- **REQUIRED ACTION**
The records follow. Filter them to the lines that hold "month".

RECORDED DATA below:

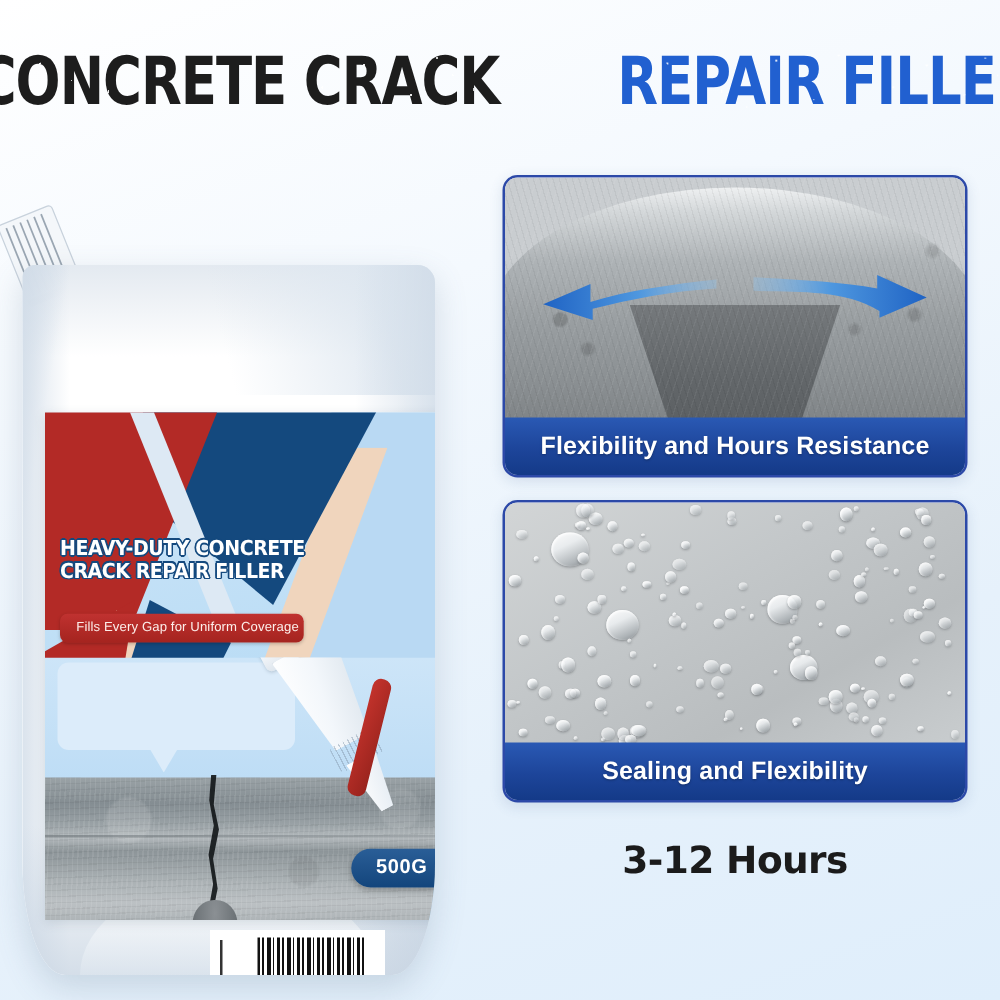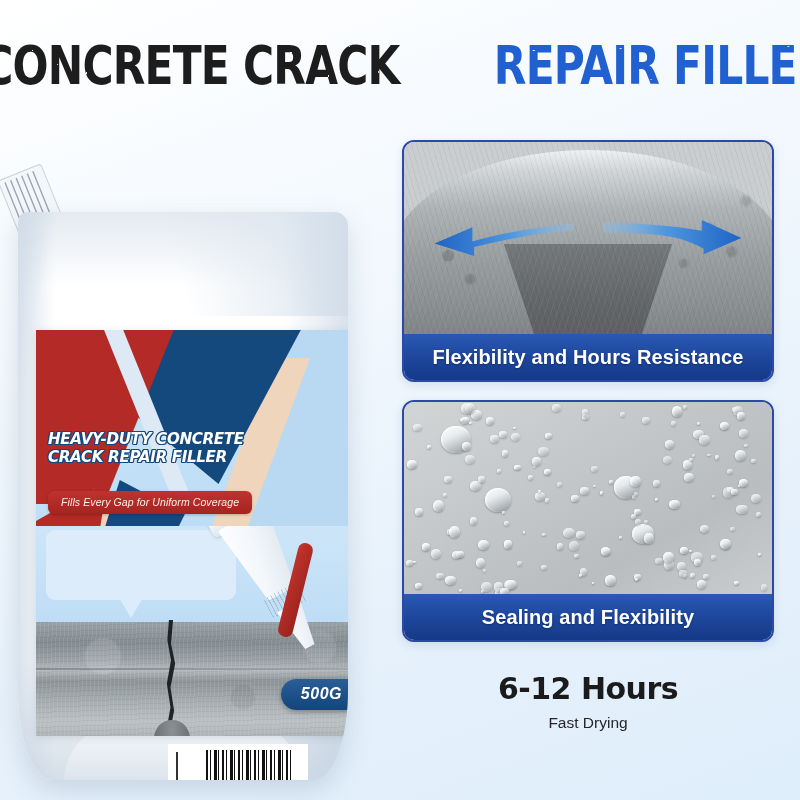--- a/index.html
+++ b/index.html
@@ -87,7 +87,6 @@
     position:absolute; left:18px; top:118px; width:334px; height:406px;
     overflow:hidden; background:#eaf4fd;
     box-shadow:0 2px 8px rgba(90,110,130,.18);
-    font-style:italic;
   }
   .lblock{ position:absolute; }
   

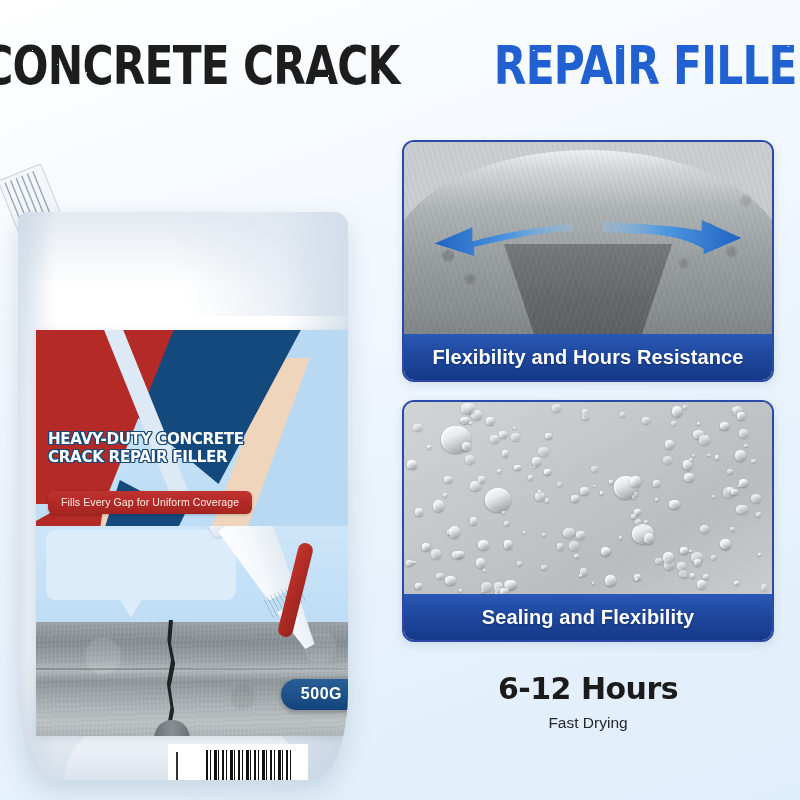--- a/index.html
+++ b/index.html
@@ -129,7 +129,7 @@
   }
   #label-tagline{
     position:absolute; left:12px; top:161px;
-    padding:5px 13px 6px 13px;
+    padding:5px 4px 6px 13px;
     background:linear-gradient(180deg,#c03230 0%,#a5241f 100%);
     border-radius:6px;
     color:#fdeeea; font-size:10.5px; letter-spacing:.1px;

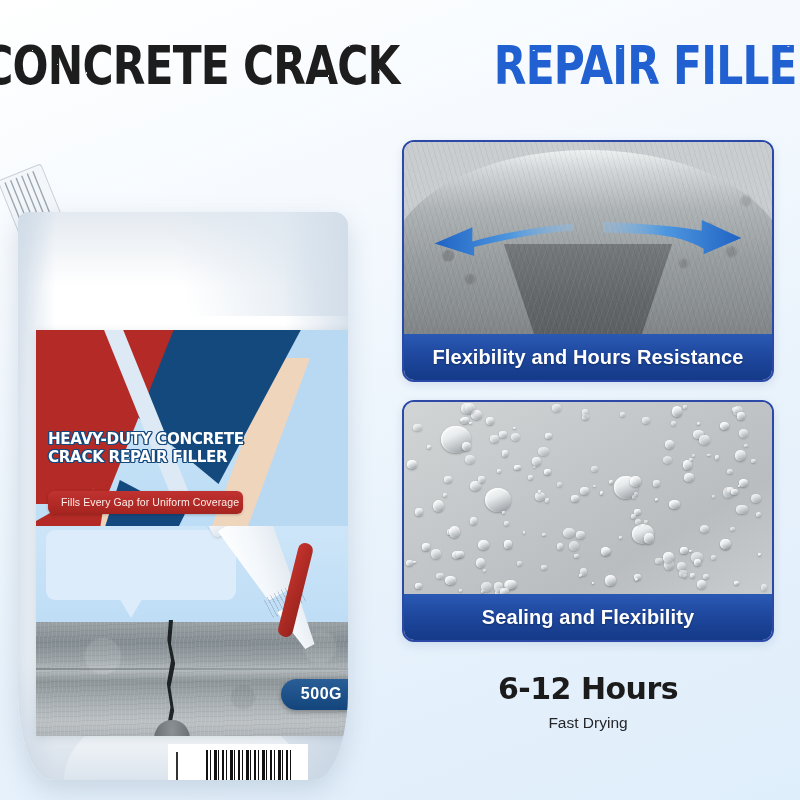--- a/index.html
+++ b/index.html
@@ -599,7 +599,7 @@
 
 <div id="stats">
   <div class="stat">
-    <div class="stat-value">6-12 Hours</div>
+    <div class="stat-value">3-12 Hours</div>
     <div class="stat-label">Fast Drying</div>
   </div>
 </div>

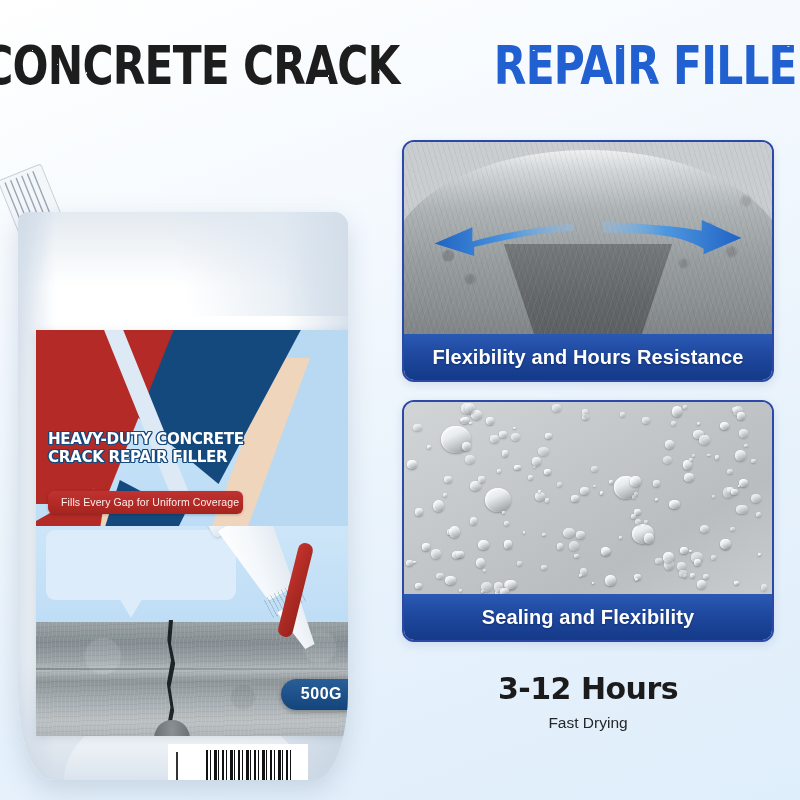--- a/index.html
+++ b/index.html
@@ -600,7 +600,6 @@
 <div id="stats">
   <div class="stat">
     <div class="stat-value">3-12 Hours</div>
-    <div class="stat-label">Fast Drying</div>
   </div>
 </div>
 

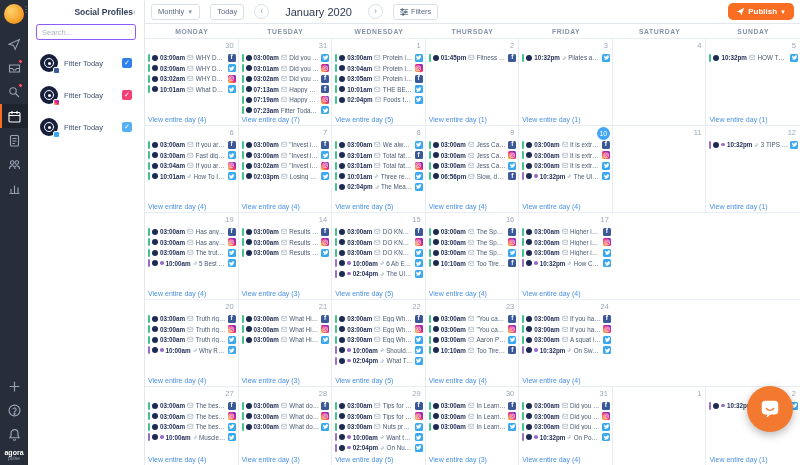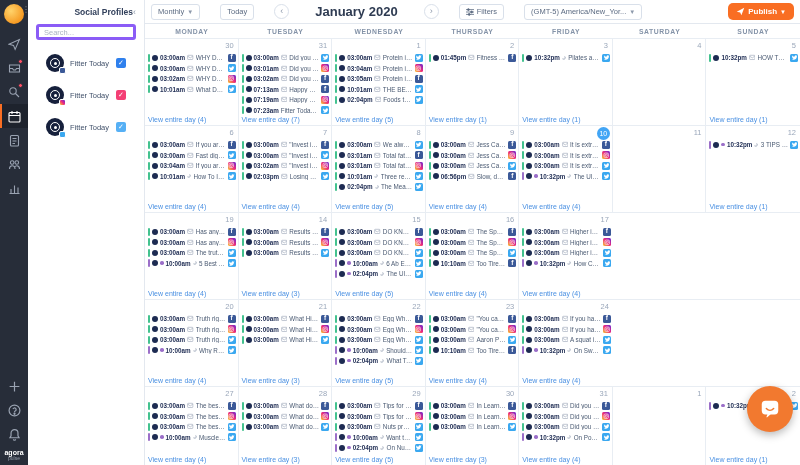--- a/index.html
+++ b/index.html
@@ -42,7 +42,7 @@
 
   
   .main{flex:1;display:flex;flex-direction:column;min-width:0;}
-  .topbar{height:24px;display:flex;align-items:center;gap:20px;padding:0 6px;border-bottom:1px solid #e3e8ef;flex:none;}
+  .topbar{height:24px;display:flex;align-items:center;gap:10px;padding:0 6px;border-bottom:1px solid #e3e8ef;flex:none;}
   .btn{border:1px solid #d9e0ea;border-radius:3px;height:16px;display:inline-flex;align-items:center;padding:0 6px;font-size:7.5px;color:#5c6b82;background:#fff;gap:3px;white-space:nowrap;cursor:pointer;}
   .caret{font-size:6px;color:#8d99ab;}
   .navc{width:15px;height:15px;border:1px solid #d9e0ea;border-radius:50%;display:flex;align-items:center;justify-content:center;color:#8d99ab;font-size:9px;line-height:1;cursor:pointer;flex:none;}

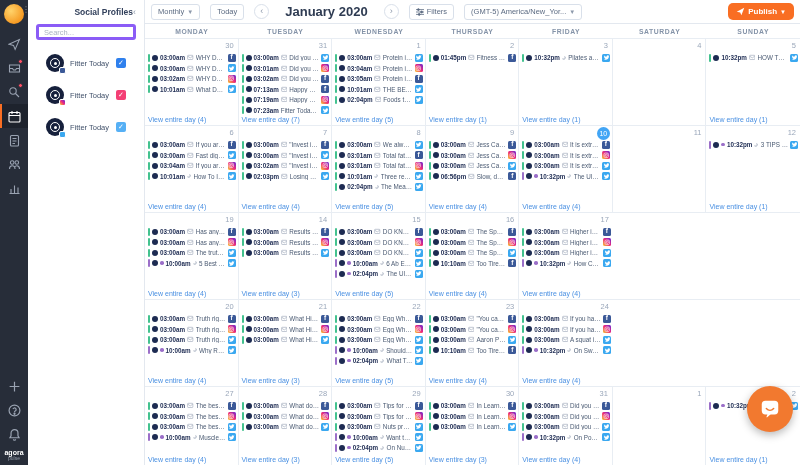--- a/index.html
+++ b/index.html
@@ -46,7 +46,7 @@
   .btn{border:1px solid #d9e0ea;border-radius:3px;height:16px;display:inline-flex;align-items:center;padding:0 6px;font-size:7.5px;color:#5c6b82;background:#fff;gap:3px;white-space:nowrap;cursor:pointer;}
   .caret{font-size:6px;color:#8d99ab;}
   .navc{width:15px;height:15px;border:1px solid #d9e0ea;border-radius:50%;display:flex;align-items:center;justify-content:center;color:#8d99ab;font-size:9px;line-height:1;cursor:pointer;flex:none;}
-  .month{font-size:13px;font-weight:bold;color:#2e3b52;margin:0 6px;white-space:nowrap;}
+  .month{font-size:11px;font-weight:normal;color:#2e3b52;margin:0 6px;white-space:nowrap;}
   .flt svg{width:8px;height:8px;stroke:#5c6b82;stroke-width:1;}
   .publish{margin-left:auto;background:var(--accent);color:#fff;border:none;height:17px;border-radius:5px;display:flex;align-items:center;gap:3px;padding:0 8px;font-size:8px;font-weight:bold;cursor:pointer;}
   .publish svg{width:9px;height:9px;fill:#fff;}

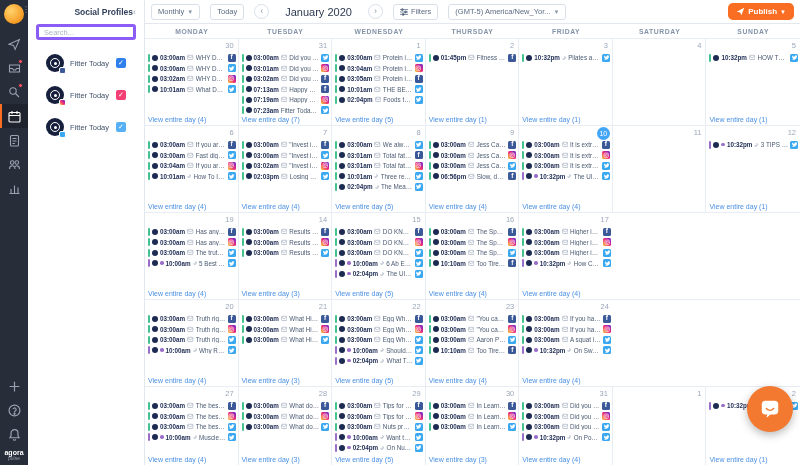--- a/index.html
+++ b/index.html
@@ -215,10 +215,6 @@
           </svg>
         <span>Filters</span>
       </button>
-      <button class="btn">
-        <span>(GMT-5) America/New_Yor...</span>
-          <span class="caret">▼</span>
-      </button>
       <button class="publish">
         <svg viewBox="0 0 12 12">
             <path d="M1 6.2 11 1 7.2 11 5.6 7.2 1 6.2z"></path>

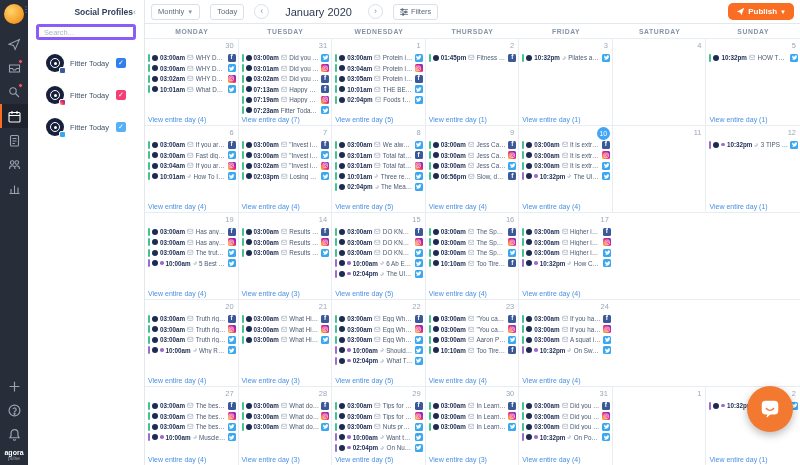--- a/index.html
+++ b/index.html
@@ -29,7 +29,7 @@
   .panel-head{display:flex;justify-content:flex-end;align-items:center;padding:7px 8px 6px 8px;}
   .panel-title{font-size:8.5px;font-weight:bold;color:#33415c;}
   .panel-collapse{color:#8d99ab;font-size:9px;cursor:pointer;}
-  .search{margin:1px 8px 7px 8px;border:3px solid #8b5cf6;border-radius:3px;height:16px;font-size:7.5px;padding:0 5px;color:#555;width:calc(100% - 16px);outline:none;}
+  .search{margin:1px 8px 7px 8px;border:1px solid #8b5cf6;border-radius:3px;height:16px;font-size:7.5px;padding:0 5px;color:#555;width:calc(100% - 16px);outline:none;}
   .search::placeholder{color:#aab4c2;}
   .profile{display:flex;align-items:center;padding:7px 18px;gap:6px;}
   .pav{width:18px;height:18px;border-radius:50%;background:#16203c;position:relative;flex:none;display:flex;align-items:center;justify-content:center;}

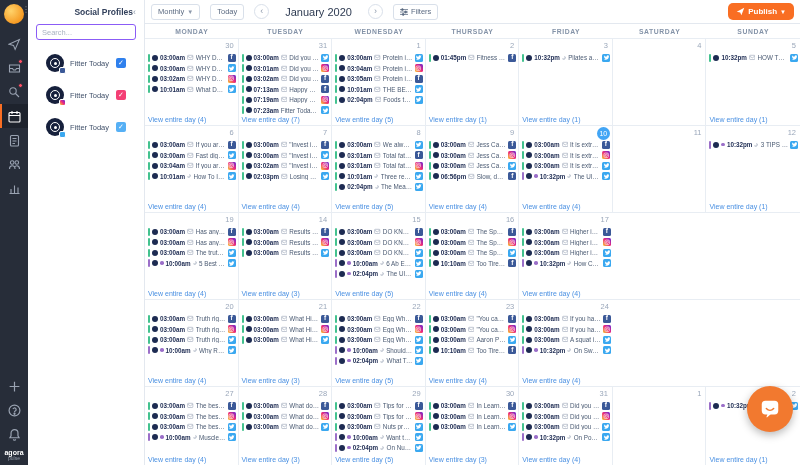--- a/index.html
+++ b/index.html
@@ -31,7 +31,7 @@
   .panel-collapse{color:#8d99ab;font-size:9px;cursor:pointer;}
   .search{margin:1px 8px 7px 8px;border:1px solid #8b5cf6;border-radius:3px;height:16px;font-size:7.5px;padding:0 5px;color:#555;width:calc(100% - 16px);outline:none;}
   .search::placeholder{color:#aab4c2;}
-  .profile{display:flex;align-items:center;padding:7px 18px;gap:6px;}
+  .profile{display:flex;align-items:center;padding:7px 12px;gap:6px;}
   .pav{width:18px;height:18px;border-radius:50%;background:#16203c;position:relative;flex:none;display:flex;align-items:center;justify-content:center;}
   .pav .ring{width:10px;height:10px;border:1px solid #fff;border-radius:50%;display:flex;align-items:center;justify-content:center;}
   .pav .ring::after{content:"";width:3px;height:3px;background:#fff;border-radius:50%;}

End of RECORDED DATA.

- **EXERCISE SOLUTION**
-  .month{font-size:13px;font-weight:bold;color:#2e3b52;margin:0 6px;white-space:nowrap;}
+  .month{font-size:11px;font-weight:normal;color:#2e3b52;margin:0 6px;white-space:nowrap;}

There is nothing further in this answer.